The Massachusetts/New Hampshire (MA/NH) Chapter of the Alzheimer's Association has long sought ways to systematically increase the number of families who utilize its services and support. According to the Alzheimer’s Association’s 2015 Alzheimer’s Disease Facts and Figures, there are 142,000 individuals living with Alzheimer’s disease in Massachusetts and New Hampshire, and the Alzheimer’s Association estimates that less than 30% of those individuals and their caregivers take advantage of its programs (Alzheimer’s Association, 2015). The MA/NH Chapter recognized that one major barrier to accessing services is a model that relies on families taking the initiative to seek out assistance.
In 2005, The MA/NH Chapter of the Alzheimer’s Association initiated the Health Liaison Program. Rather than relying on affected persons to reach out to the Chapter, the Health Liaison Program sought to improve chapter service utilization by encouraging health care providers to make direct referrals for families affected by Alzheimer’s disease and related dementias (ADRD). After many years of operating the Health Liaison Program with existing staff, the Alzheimer’s Association MA/NH Chapter decided to pursue funding to expand the Health Liaison Program into the more formal Dementia Care Coordination (DCC) program.
This study reports on the Dementia Care Coordination (DCC) Program. In 2013, with support from a non-profit health insurer, Tufts Health Plan (THP) and a private funder, the Eisenberg Family Trust, the development and implementation of the DCC Program became possible. Under the DCC Program, dedicated care consultants connect directly with persons with ADRDs and their families who are referred to the Chapter by health care providers. Once connected, the care consultant is able to provide disease-specific education, symptom management strategies, emotional support, and referrals to community resources and encourage the caregiver to utilize other Alzheimer’s Association services including support groups, education programs, and advocacy opportunities. Consultants collaborate with other staff members and volunteers to provide ongoing information and support to families. Moreover, consultants provide written feedback to health care providers and nurse case managers on client needs and recommendations to meet those needs.

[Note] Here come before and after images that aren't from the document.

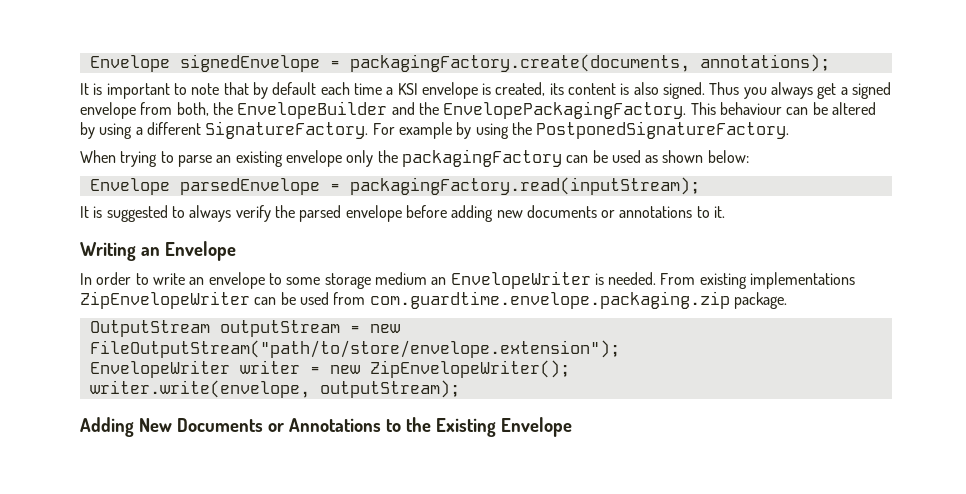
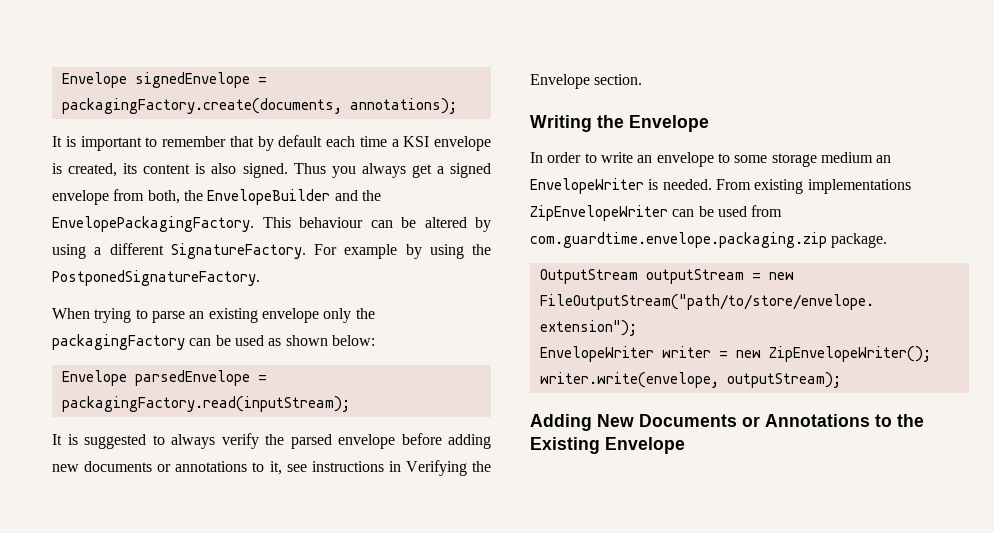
[191,83,220,95] note -> [162,136,226,147] remember
[714,206,726,218] it. -> [269,460,492,476] [530,74,643,89] it, see instructions in Verifying the Envelope section.
[140,247,160,256] an -> [597,115,624,128] the

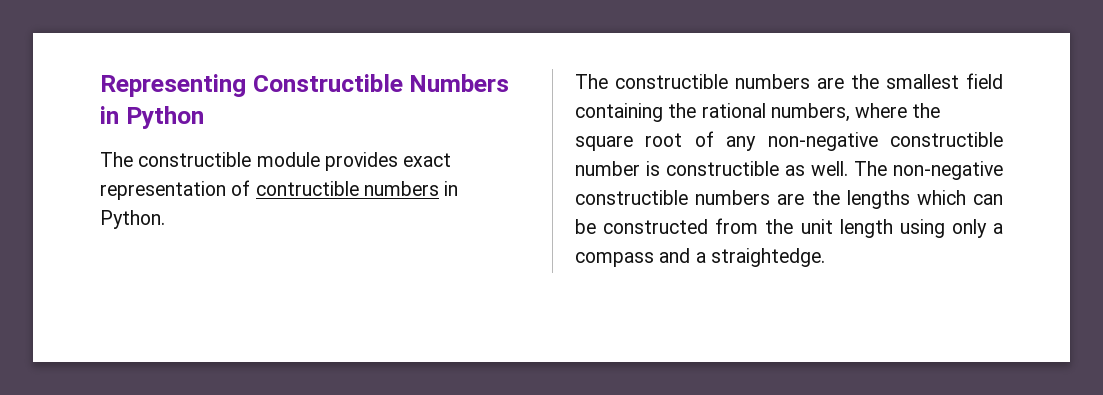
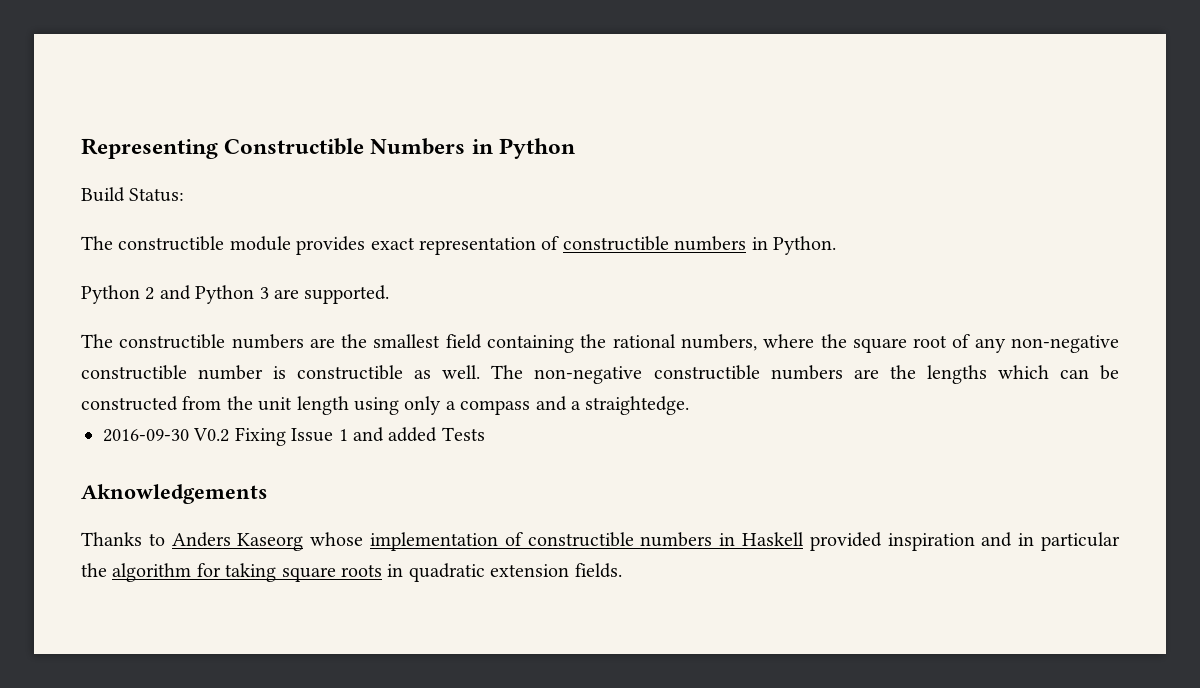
(204, 117) none -> [81,187,185,202] // Build Status:
[255,181,359,196] contructible -> [562,236,669,251] constructible
(165, 219) none -> [81,285,390,304] // Python 2 and Python 3 are supported.
(825, 257) none -> [103,427,485,446] [81,484,267,504] [81,532,1120,551] [81,563,622,582] // 2016-09-30 V0.2 Fixing Issue 1 and added Tests // Aknowledgements // Thanks to Anders Kaseorg whose implementation of constructible numbers in Haskell provided inspiration and in particular the algorithm for taking square roots in quadratic extension fields.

Connecting families affected by ADRD with the services and support of the Alzheimer’s Association has important benefits for both the caregiver and affected person. Integrating primary care with caregiver support will likely improve the health status and quality of life for the person with ARDA and family caregivers. Mittleman et al. (2006) has demonstrated that such support and education delays institutionalization and improves physical and emotional health outcomes for the caregiver. Unfortunately, many caregivers delay seeking any kind of assistance. Richardson (2012) reporting on a 2012 study by the Alzheimer Society of Canada, stated that 44% of caregivers for people with ADRD waited a year or more, after the first signs of dementia, to seek any kind of support.
The overall finding of this study is that the DCC program is highly successful and has engendered high levels of satisfaction by participants and multiple stakeholders. The DCC program represents an important element in a comprehensive integrated approach to patient care. Our analysis has also led us to make recommendations on how this important program can be improved, with the hope that it can be expanded and replicated.